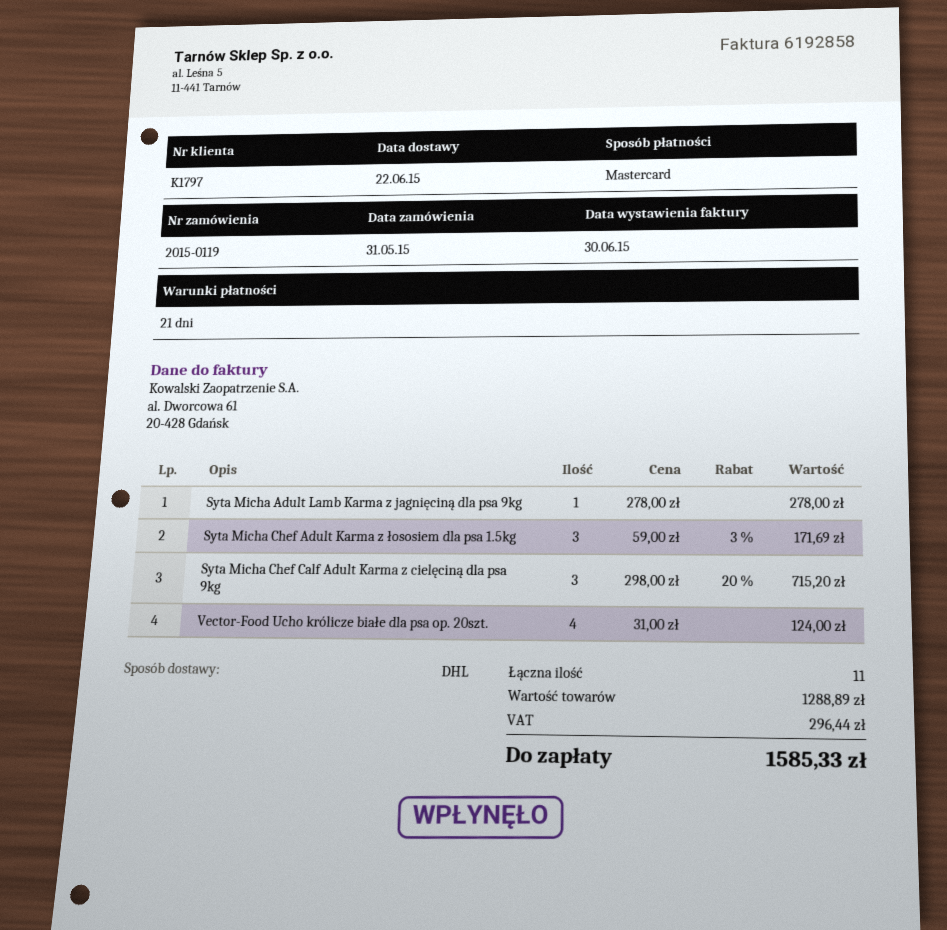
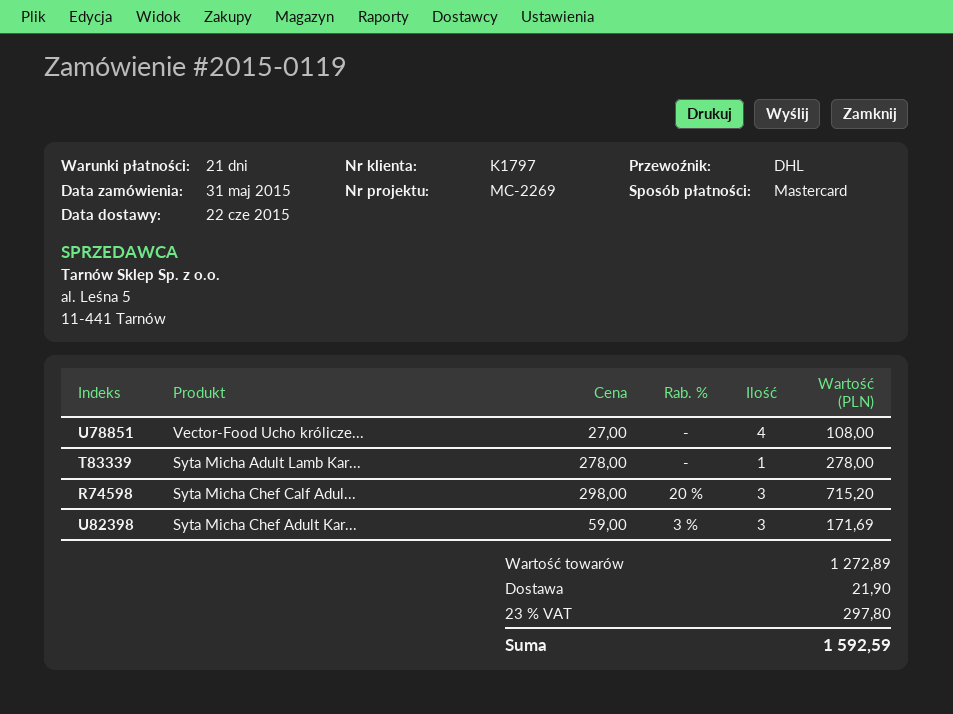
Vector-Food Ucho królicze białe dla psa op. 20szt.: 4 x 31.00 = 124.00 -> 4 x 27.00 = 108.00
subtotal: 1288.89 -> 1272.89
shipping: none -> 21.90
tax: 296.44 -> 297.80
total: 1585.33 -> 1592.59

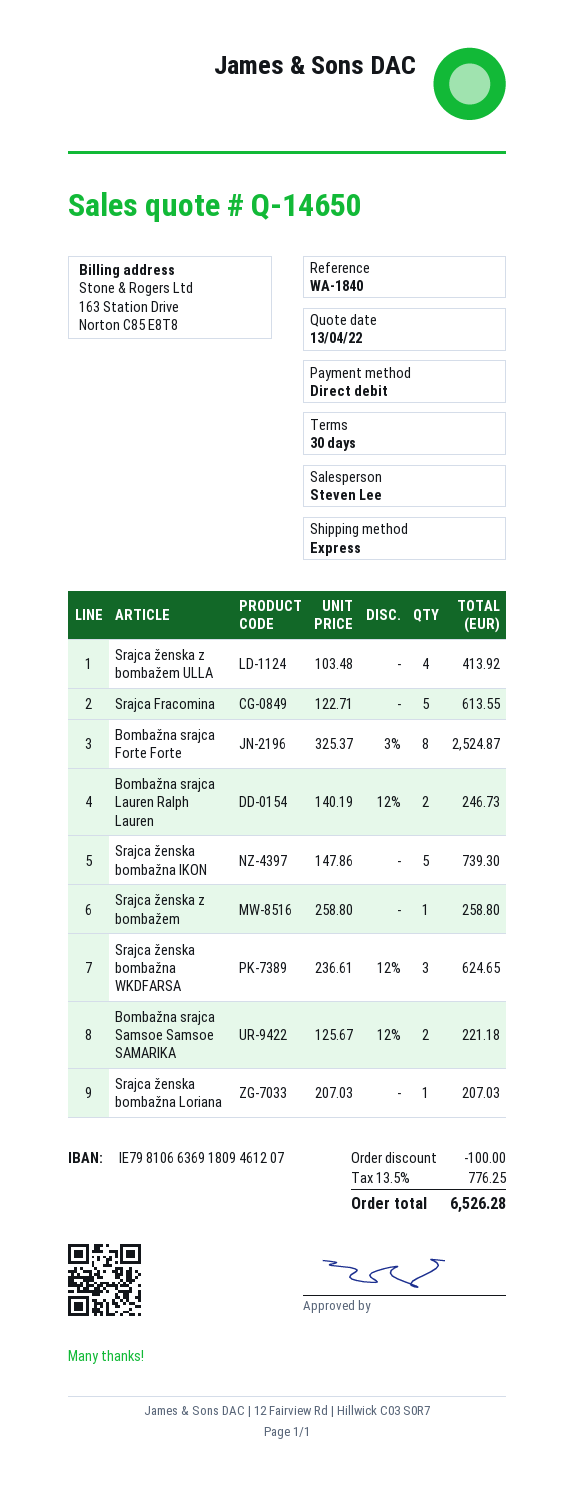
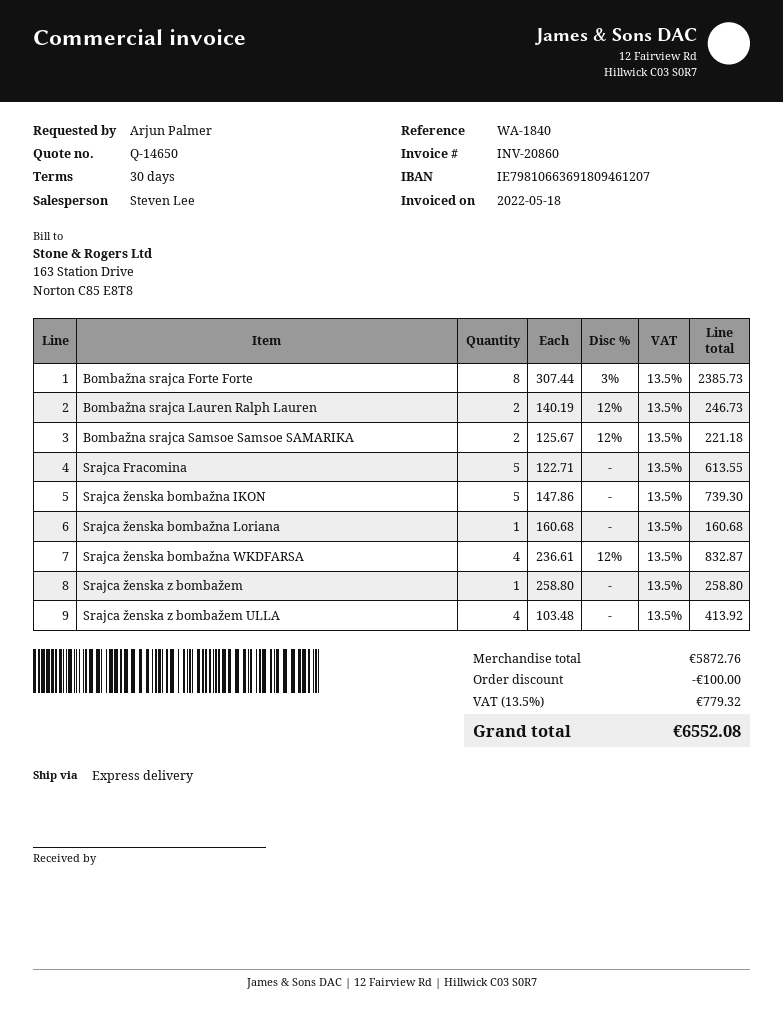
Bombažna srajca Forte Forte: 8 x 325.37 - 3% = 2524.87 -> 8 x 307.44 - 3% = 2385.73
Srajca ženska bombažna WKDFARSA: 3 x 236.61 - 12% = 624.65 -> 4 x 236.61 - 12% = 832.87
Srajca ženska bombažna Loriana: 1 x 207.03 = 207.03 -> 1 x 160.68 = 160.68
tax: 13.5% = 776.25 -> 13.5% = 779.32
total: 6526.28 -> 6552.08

- What to work on
If a line in the entries includes the word "ženska", copy that line out.

- Answer space
Srajca ženska bombažna WKDFARSA: 3 x 236.61 - 12% = 624.65 -> 4 x 236.61 - 12% = 832.87
Srajca ženska bombažna Loriana: 1 x 207.03 = 207.03 -> 1 x 160.68 = 160.68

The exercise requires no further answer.